Exclude every picture. Output verbatim the lines from the one containing "Coordinates for 5" to the end of the data.
▬▬▬▬▬▬▬▬▬▬
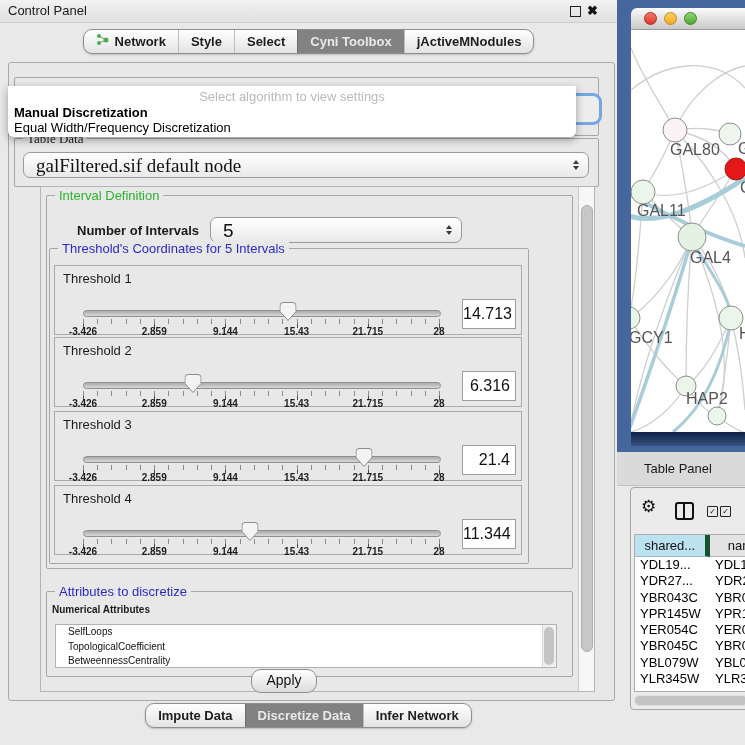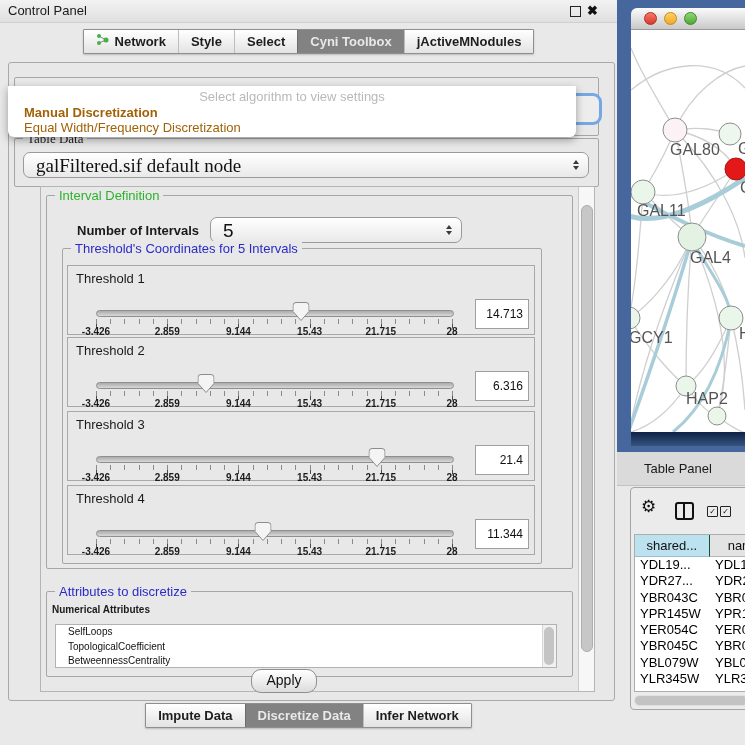"Network" .seg { border-radius: 1px -> 9px }
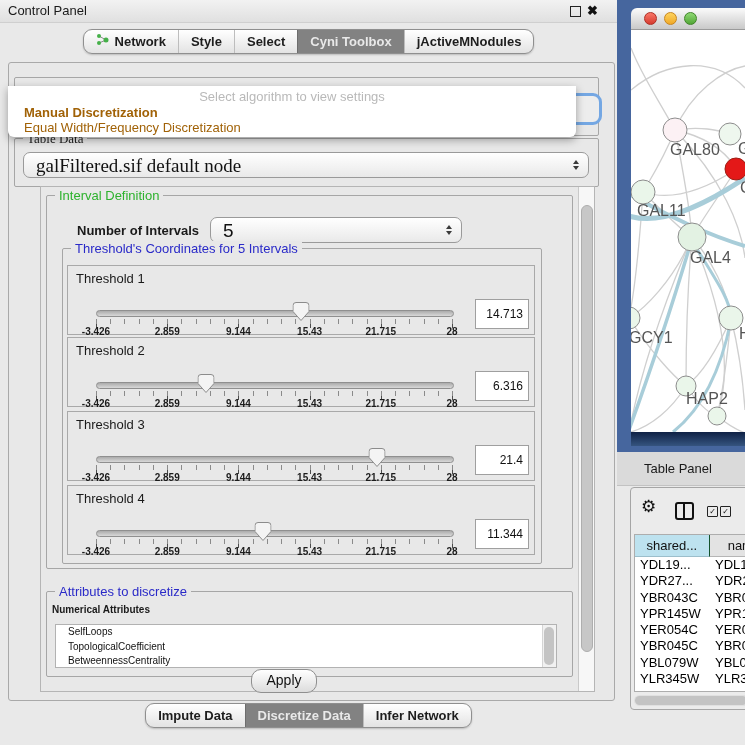"Manual Discretization" .popup-opt { color: #a16207 -> #000000; left: 16px -> 6px }
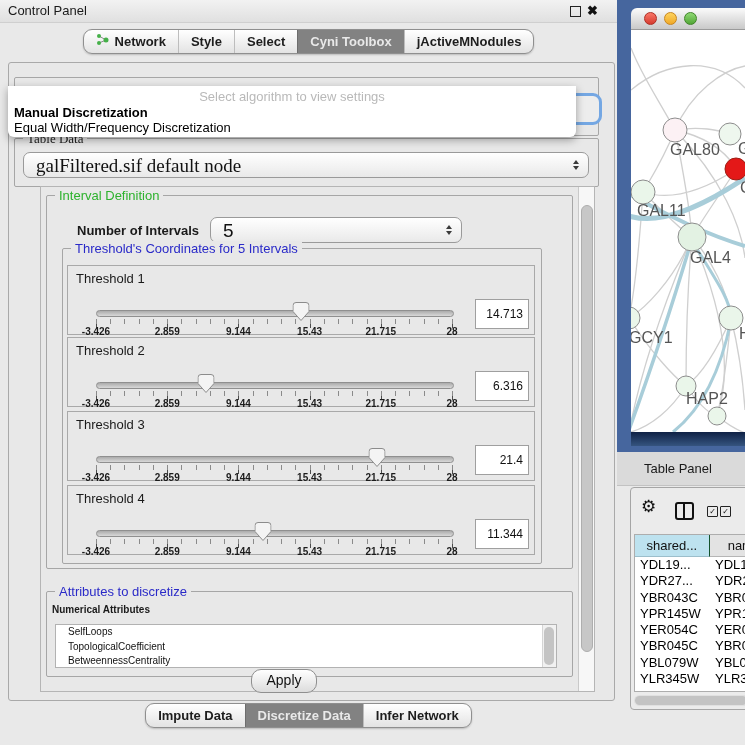"Threshold's Coordinates for 5 Intervals" div.group { left: 15px -> 2px }
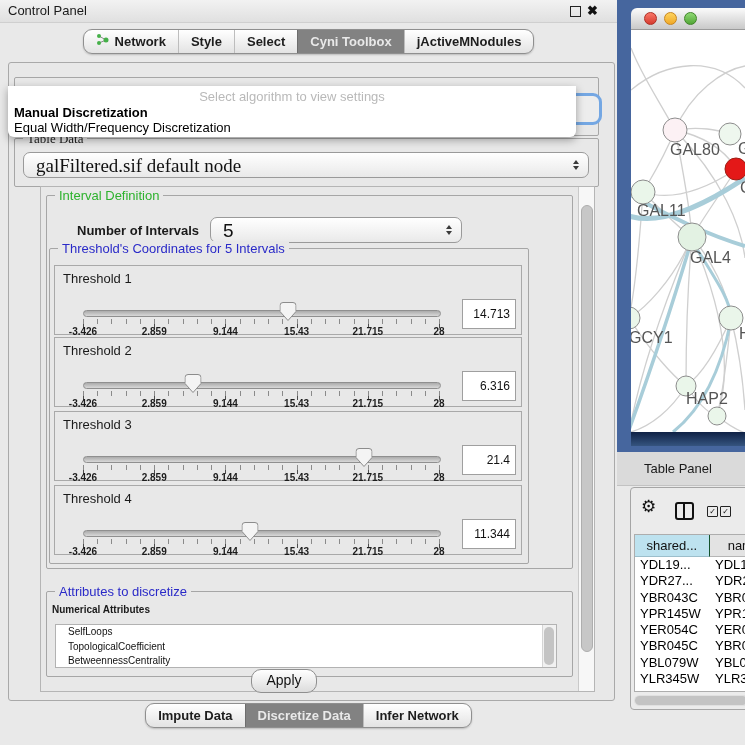"14.713" .thr-value { font-size: 12px -> 16px }
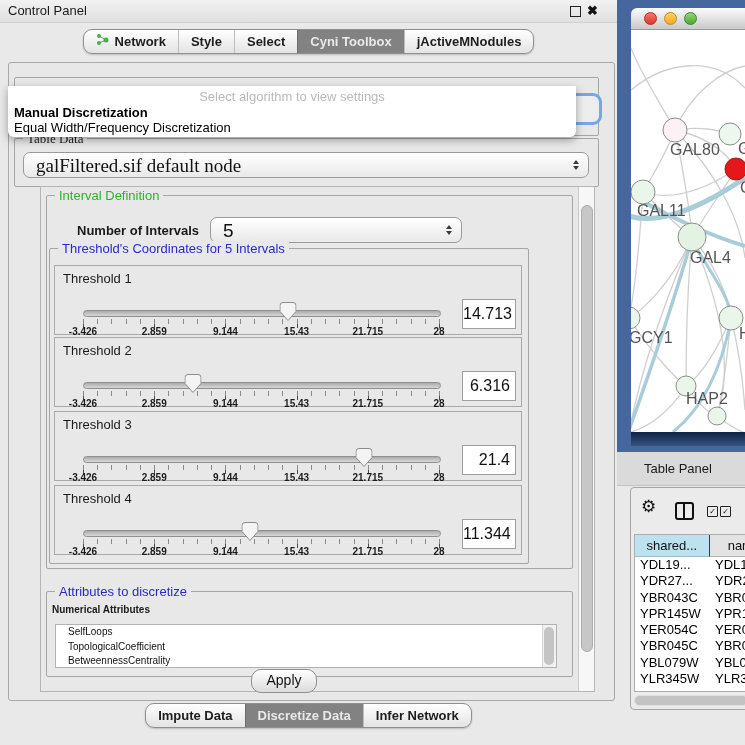"shared..." .th1 { border-right: 1px solid #14532d -> 5px solid #14532d }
▬▬▬▬▬▬▬▬▬▬
## SOLUTION FOR THIS PROBLEM
"Threshold's Coordinates for 5 Intervals" div.group { left: 15px -> 2px }
"14.713" .thr-value { font-size: 12px -> 16px }
"shared..." .th1 { border-right: 1px solid #14532d -> 5px solid #14532d }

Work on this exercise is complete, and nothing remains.